:: MATERIALS PROVIDED ::

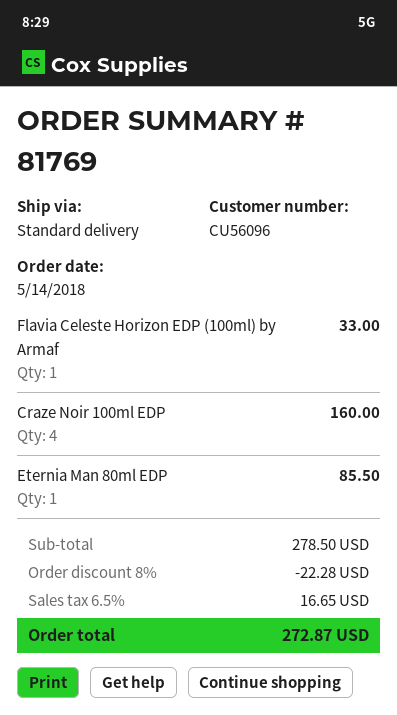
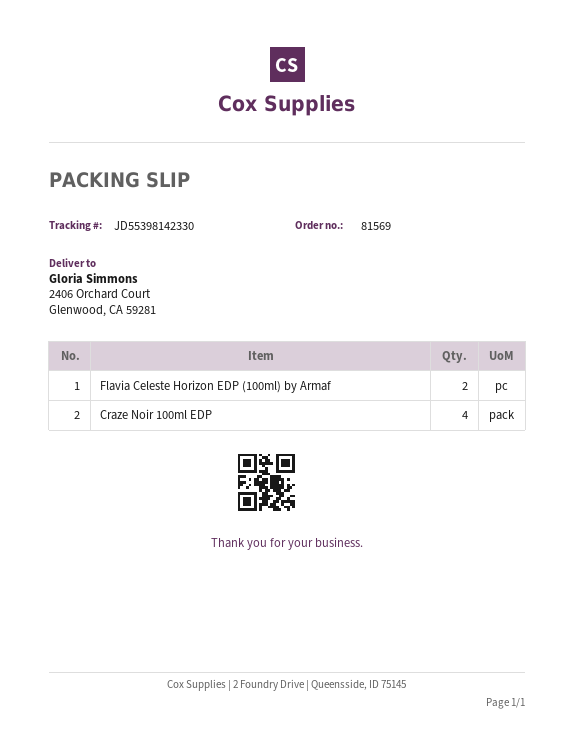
order number: 81769 -> 81569
Flavia Celeste Horizon EDP (100ml) by Armaf: 1 -> 2
Eternia Man 80ml EDP: 1 -> none

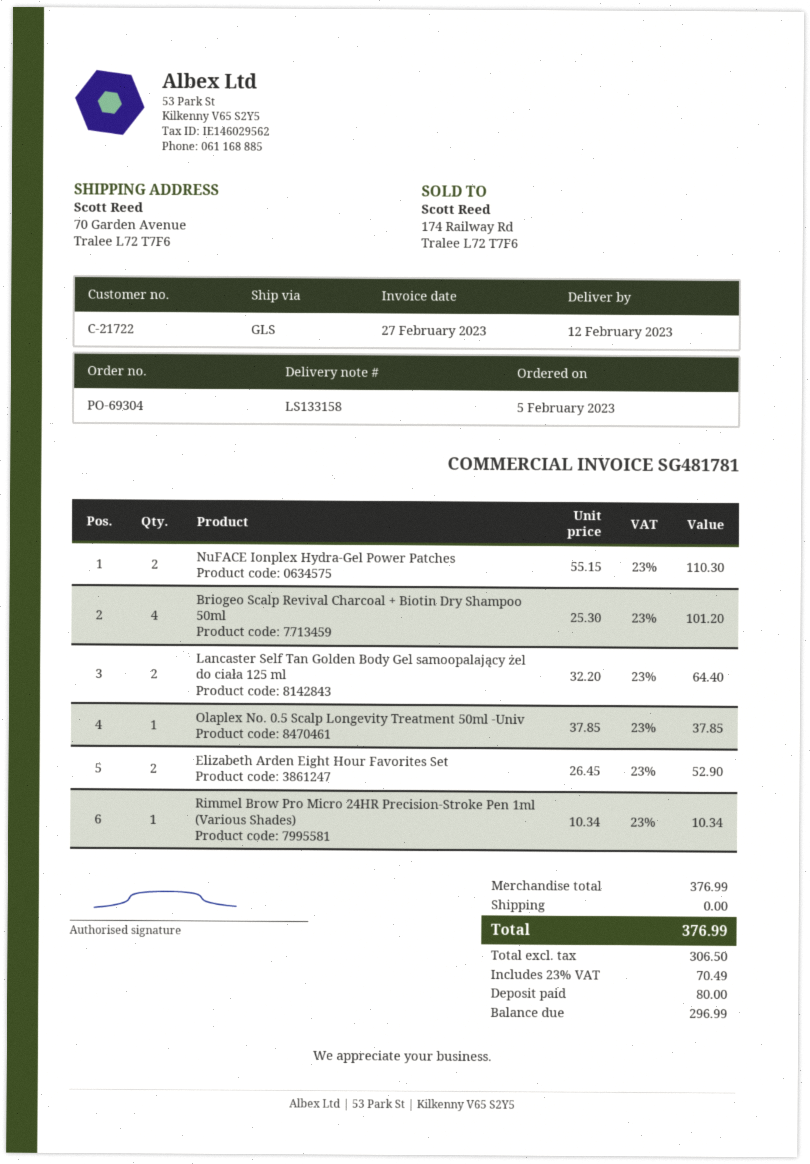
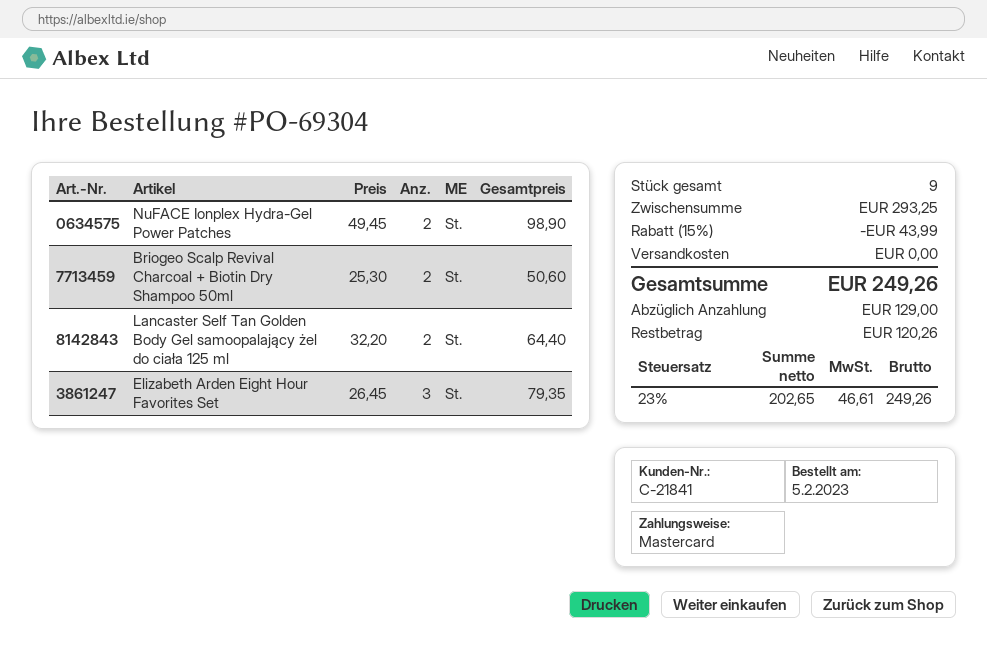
customer number: C-21722 -> C-21841
NuFACE Ionplex Hydra-Gel Power Patches: 2 x 55.15 = 110.30 -> 2 x 49.45 = 98.90
Briogeo Scalp Revival Charcoal + Biotin Dry Shampoo 50ml: 4 x 25.30 = 101.20 -> 2 x 25.30 = 50.60
Olaplex No. 0.5 Scalp Longevity Treatment 50ml -Univ: 1 x 37.85 = 37.85 -> none
Elizabeth Arden Eight Hour Favorites Set: 2 x 26.45 = 52.90 -> 3 x 26.45 = 79.35
Rimmel Brow Pro Micro 24HR Precision-Stroke Pen 1ml (Various Shades): 1 x 10.34 = 10.34 -> none
subtotal: 376.99 -> 293.25
discount: none -> 15% = 43.99
net: 306.50 -> 202.65
tax: 23% = 70.49 -> 23% = 46.61
total: 376.99 -> 249.26
deposit: 80.00 -> 129.00
balance: 296.99 -> 120.26

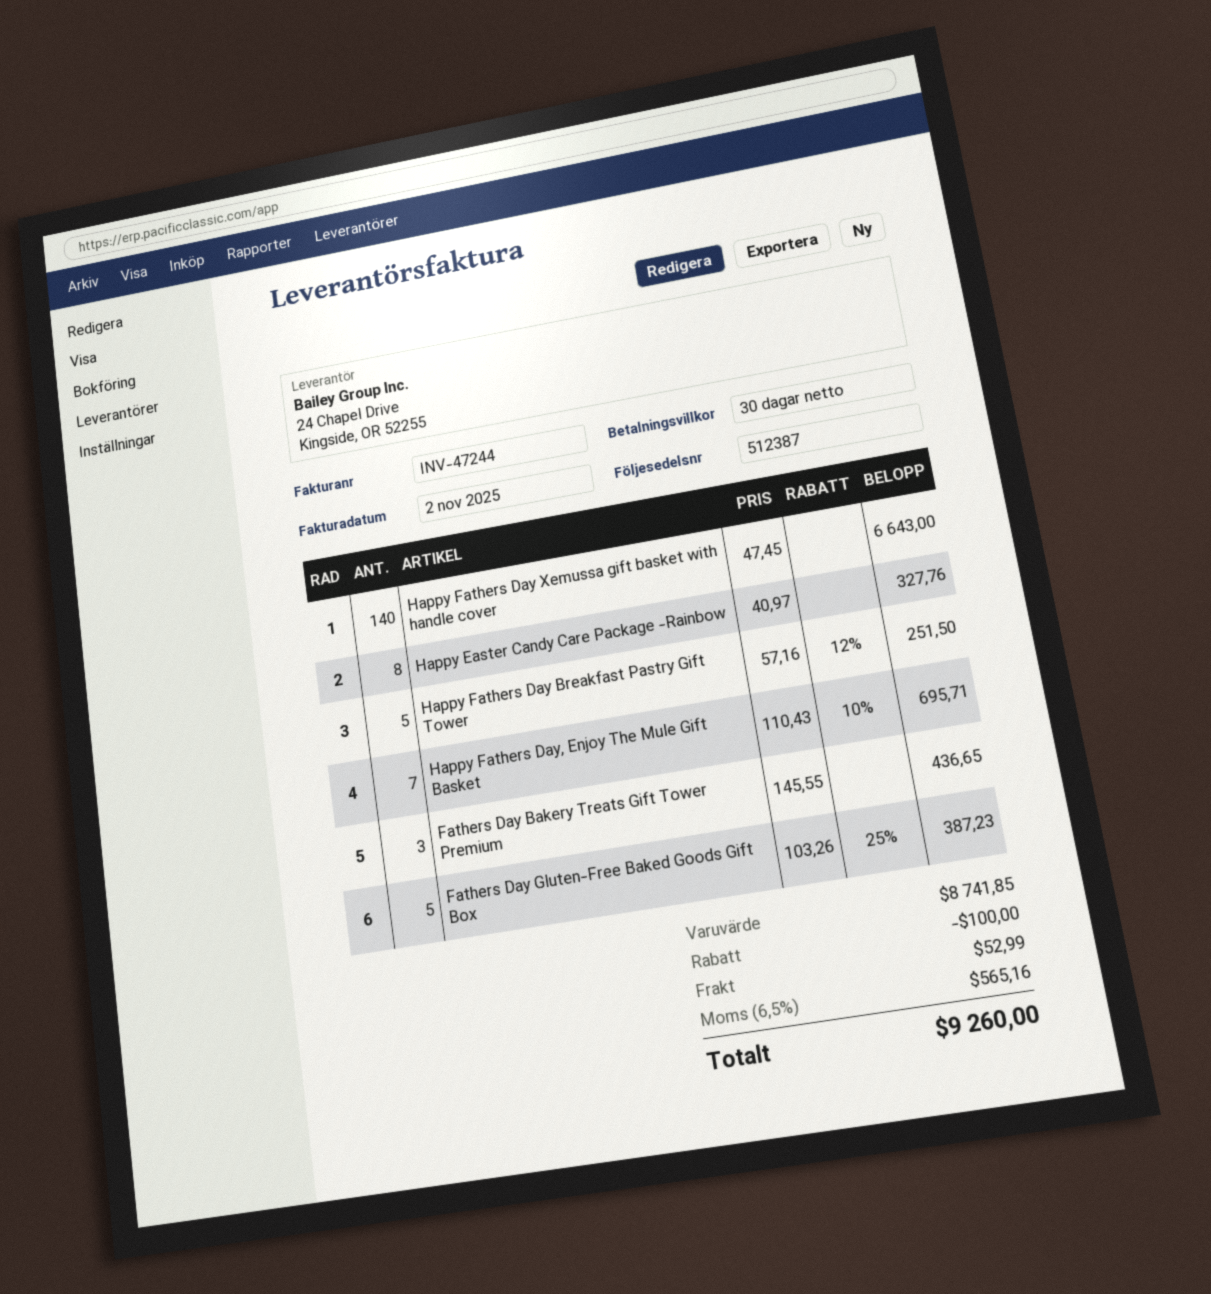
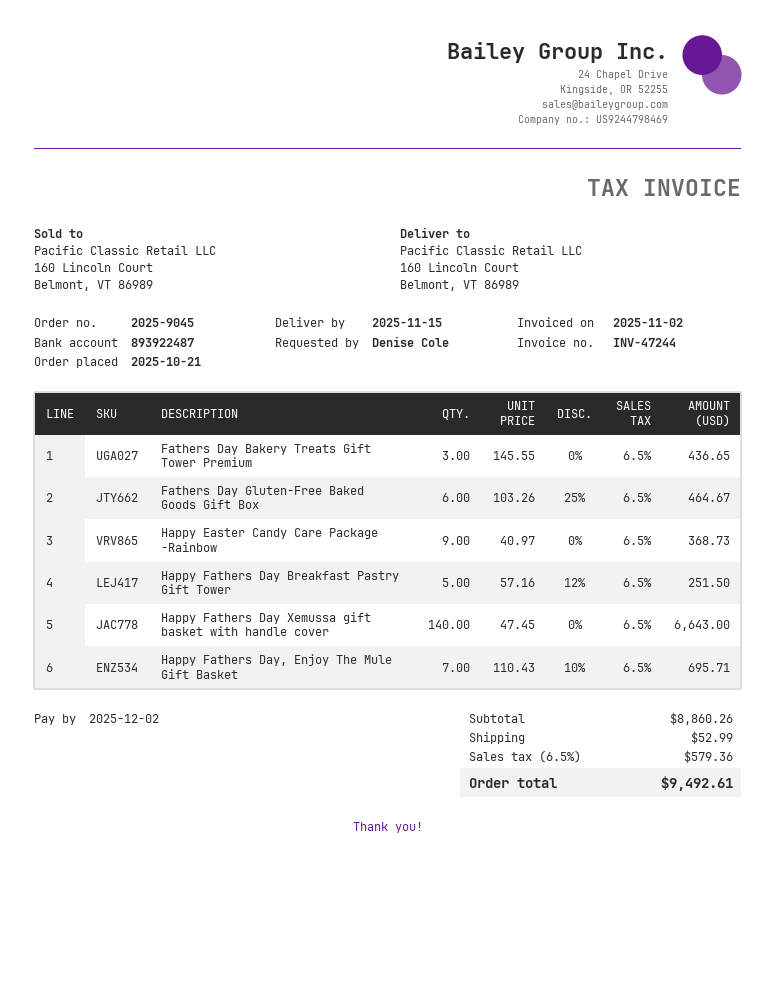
Happy Easter Candy Care Package -Rainbow: 8 x 40.97 = 327.76 -> 9 x 40.97 = 368.73
Fathers Day Gluten-Free Baked Goods Gift Box: 5 x 103.26 - 25% = 387.23 -> 6 x 103.26 - 25% = 464.67
subtotal: 8741.85 -> 8860.26
discount: 100.00 -> none
tax: 6.5% = 565.16 -> 6.5% = 579.36
total: 9260.00 -> 9492.61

:::

YOUR TASK
List every line in the records above that contains the word "discount".

OUTPUT OF THE TASK
discount: none -> 15% = 43.99
discount: 100.00 -> none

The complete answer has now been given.